Я не солгал. После завтрака в нише моего элегантного салона, куря сигарету, я пририсовал к изображениям нагой Заза, сделанным рукою Лулу, спущенные на уши локоны Зузу.
— Что! Вы позволили себе меня зарисовать? — сквозь зубы прошипела она.
— Ну да, с вашего разрешения, вернее, без оного. Красота — это не частная собственность, а всеобщее достояние, достояние сердца. Она не может помешать возникновению чувств, ею возбуждаемых, и не может запретить попытки воссоздать ее.
— Я хочу видеть этот рисунок.
— Не знаю, можно ли это сделать, вернее, хватит ли у меня на то смелости.
— Меня это не касается. Я требую, чтобы вы передали мне ваш рисунок.
— Это не один, а множество рисунков.
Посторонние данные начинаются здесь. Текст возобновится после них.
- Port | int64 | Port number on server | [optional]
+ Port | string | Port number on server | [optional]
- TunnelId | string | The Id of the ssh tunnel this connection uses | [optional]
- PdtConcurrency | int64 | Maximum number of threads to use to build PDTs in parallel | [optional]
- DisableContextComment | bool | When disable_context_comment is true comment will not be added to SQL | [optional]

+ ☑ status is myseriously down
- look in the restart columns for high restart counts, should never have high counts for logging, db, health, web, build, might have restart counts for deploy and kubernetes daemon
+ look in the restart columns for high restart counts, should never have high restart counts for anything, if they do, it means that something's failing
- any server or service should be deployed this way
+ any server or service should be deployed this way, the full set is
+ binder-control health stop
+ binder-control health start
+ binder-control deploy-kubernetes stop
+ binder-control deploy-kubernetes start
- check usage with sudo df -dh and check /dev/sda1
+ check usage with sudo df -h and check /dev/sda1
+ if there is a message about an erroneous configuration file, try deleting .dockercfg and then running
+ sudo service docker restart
Я подумаю, когда и где мне можно будет их вам показать.
— «Когда» и «где» как-нибудь устроится. О «можно» и речи нет. Сделанное вами за моей спиной — все равно моя собственность, а то, что вы сейчас сказали о «всеобщем достоянии», — это уж просто… бесстыдство.
— Меньше всего я хотел обидеть вас, и я в отчаянии, если вы считаете мой поступок невоспитанным. Я сказал «достояние сердца», и разве же это не так? Красота беззащитна перед нашими чувствами. Пусть они ее не затрагивают, не волнуют, ни в какой мере ее не касаются, а все-таки она перед ними беззащитна.
— Вы что, не можете подыскать другую тему для разговора?
— Другую тему? Весьма охотно! Или, вернее, не охотно, но с легкостью. Например, — я заговорил громко и нарочито «светским» голосом, — разрешите узнать, не знакомы ли вам и вашим уважаемым родителям господин и госпожа де Гюйон, то есть люксембургский посланник и его супруга?
— Нет, какое нам дело до Люксембурга.
— Вы опять правы. Но я обязан был нанести им визит. Я знал, что это будет приятно моим родителям. Теперь мне остается ждать приглашения на завтрак или на обед в посольство.
— Желаю вам веселиться.
— Все это я делаю не без умысла. Мне хотелось бы при посредстве господина де Гюйона быть представленным ко двору.
— Этого только недоставало! Значит, вы еще и царедворец!
— Если вам угодно так это назвать. Я долго жил в буржуазной республике, и как только выяснилось, что мой путь лежит через королевство, я про себя решил добиться аудиенции у монарха. Можете называть это ребячеством, но я испытываю прямо-таки потребность склониться так, как склоняются только перед королем, и в разговоре то и дело прибегать к обращению «ваше величество». «Сир! Прошу ваше величество принять всеподданнейшую благодарность за милость, оказанную мне вашим величеством…» — и так далее. Еще больше бы мне хотелось получить аудиенцию у папы, и со временем я ее непременно себе исхлопочу. Там ведь даже преклоняют колена — для меня это будет истинным наслаждением — и говорят: «Ваше святейшество».
— Вы, маркиз, кажется, собрались рассказывать мне о своей потребности в ханжестве.
— Не в ханжестве. В красивой форме.
— Па-та-ти-па-та-та! На самом деле вы просто хотите произвести на меня впечатление своими связями, приглашением в посольство, тем, что перед вами открыты все двери и что вы вращаетесь в высших сферах.
— Ваша мама запретила вам говорить мне «па-та-ти-па-та-та». Вообще же…
— Maman! — крикнула она так, что сеньора Мария-Пиа быстро обернулась. — Должна тебе сообщить, что я опять сказала маркизу «па-та-ти-пата-та».